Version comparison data
:::
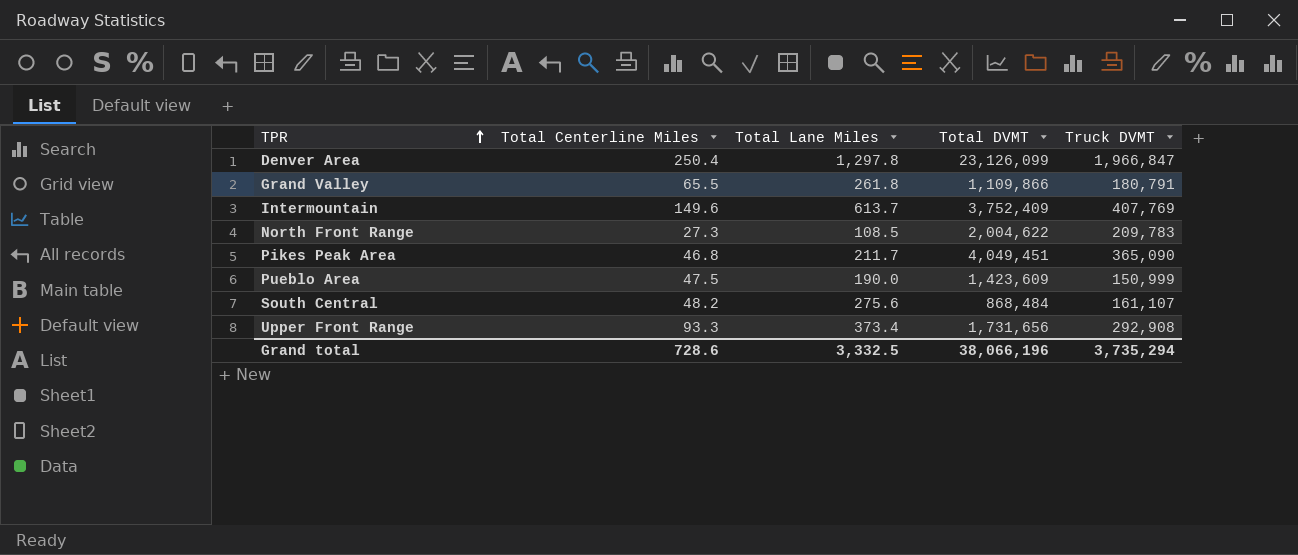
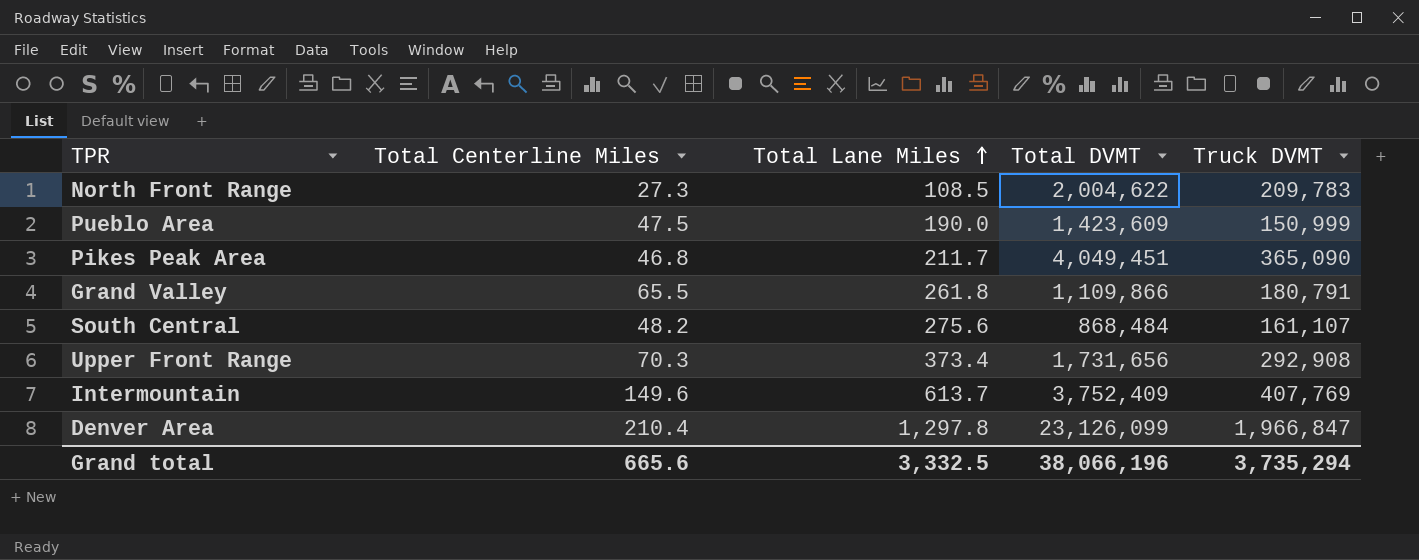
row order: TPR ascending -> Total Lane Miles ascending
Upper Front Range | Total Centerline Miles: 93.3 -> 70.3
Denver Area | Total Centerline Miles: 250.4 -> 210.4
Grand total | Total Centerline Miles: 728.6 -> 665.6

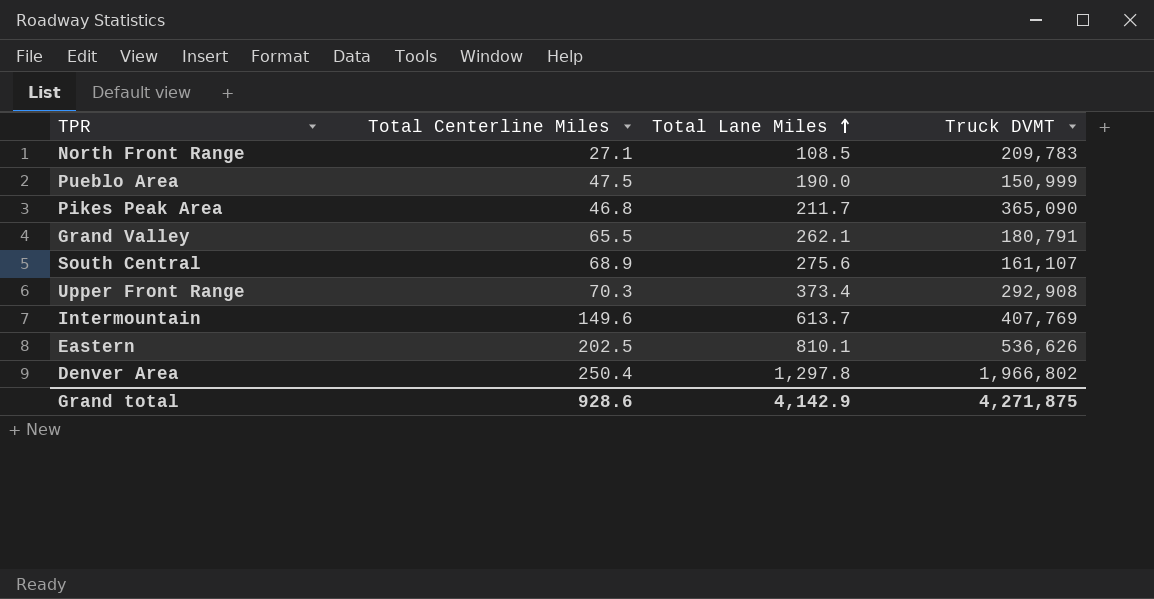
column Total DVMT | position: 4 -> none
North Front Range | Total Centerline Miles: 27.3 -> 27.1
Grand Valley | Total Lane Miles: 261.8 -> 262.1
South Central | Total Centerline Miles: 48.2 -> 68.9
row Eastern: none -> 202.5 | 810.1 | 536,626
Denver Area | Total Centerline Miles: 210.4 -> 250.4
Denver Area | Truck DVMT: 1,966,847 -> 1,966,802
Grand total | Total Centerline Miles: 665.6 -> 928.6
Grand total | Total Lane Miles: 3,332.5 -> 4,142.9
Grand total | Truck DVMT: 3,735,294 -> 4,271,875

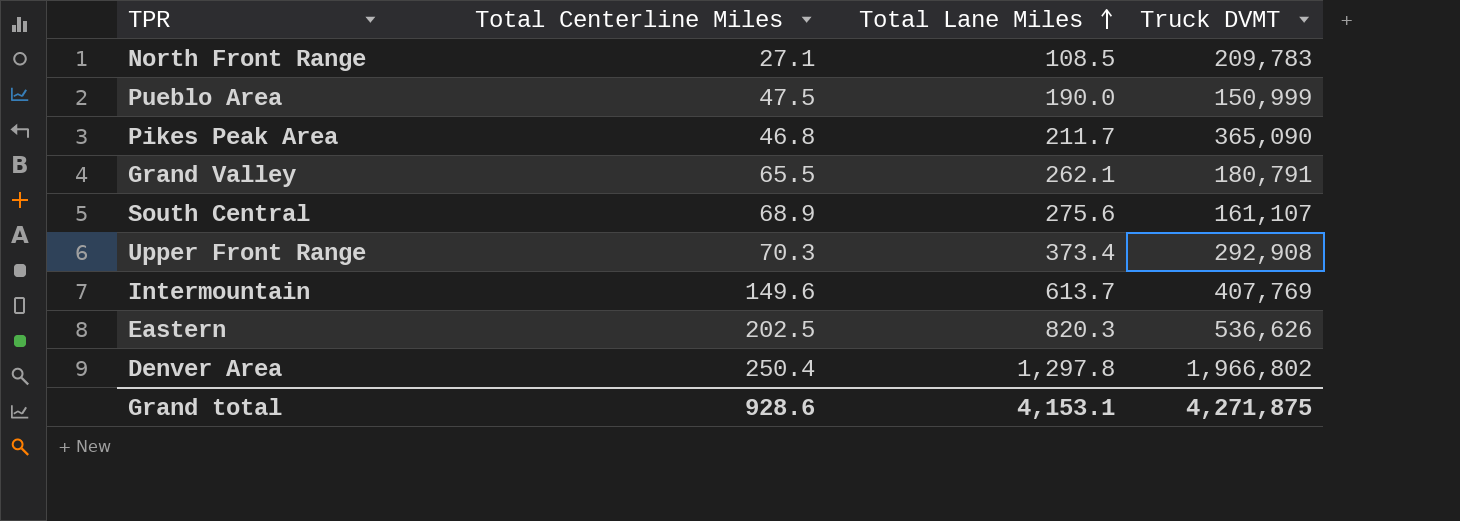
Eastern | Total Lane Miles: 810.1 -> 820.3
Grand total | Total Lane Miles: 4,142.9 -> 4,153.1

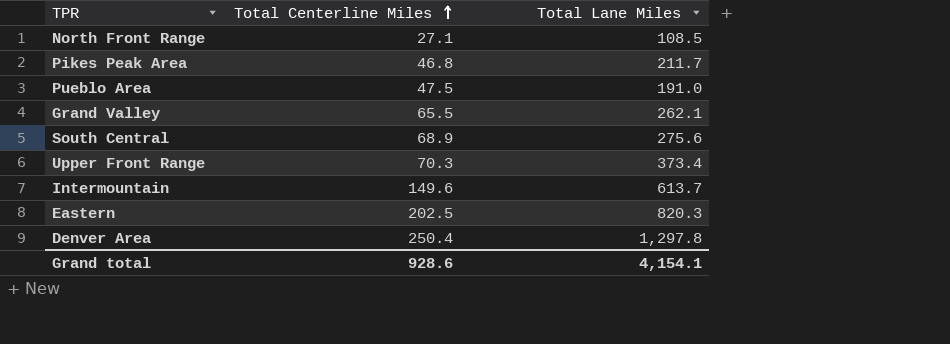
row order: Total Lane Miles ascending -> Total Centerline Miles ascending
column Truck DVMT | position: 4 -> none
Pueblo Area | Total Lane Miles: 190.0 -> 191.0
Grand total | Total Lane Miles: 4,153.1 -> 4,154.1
:::
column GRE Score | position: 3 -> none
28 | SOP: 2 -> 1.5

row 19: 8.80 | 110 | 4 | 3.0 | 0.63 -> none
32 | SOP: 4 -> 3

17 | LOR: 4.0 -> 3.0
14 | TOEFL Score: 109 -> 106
:::
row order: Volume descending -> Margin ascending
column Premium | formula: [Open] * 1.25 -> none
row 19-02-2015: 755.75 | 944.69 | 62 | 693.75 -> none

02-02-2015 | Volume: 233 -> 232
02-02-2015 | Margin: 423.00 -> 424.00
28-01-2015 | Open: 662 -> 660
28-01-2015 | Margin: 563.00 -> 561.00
:::
- _WORK REQUIRED_
The copy should hold only the lines from the one with "Denver Area | Total Centerline Miles: 250.4" through the one with "Grand total | Total Lane Miles: 4,153.1", exactly as they stand above. Leave out the pictures.

- _YOUR RESPONSE_
Denver Area | Total Centerline Miles: 250.4 -> 210.4
Grand total | Total Centerline Miles: 728.6 -> 665.6

column Total DVMT | position: 4 -> none
North Front Range | Total Centerline Miles: 27.3 -> 27.1
Grand Valley | Total Lane Miles: 261.8 -> 262.1
South Central | Total Centerline Miles: 48.2 -> 68.9
row Eastern: none -> 202.5 | 810.1 | 536,626
Denver Area | Total Centerline Miles: 210.4 -> 250.4
Denver Area | Truck DVMT: 1,966,847 -> 1,966,802
Grand total | Total Centerline Miles: 665.6 -> 928.6
Grand total | Total Lane Miles: 3,332.5 -> 4,142.9
Grand total | Truck DVMT: 3,735,294 -> 4,271,875

Eastern | Total Lane Miles: 810.1 -> 820.3
Grand total | Total Lane Miles: 4,142.9 -> 4,153.1

row order: Total Lane Miles ascending -> Total Centerline Miles ascending
column Truck DVMT | position: 4 -> none
Pueblo Area | Total Lane Miles: 190.0 -> 191.0
Grand total | Total Lane Miles: 4,153.1 -> 4,154.1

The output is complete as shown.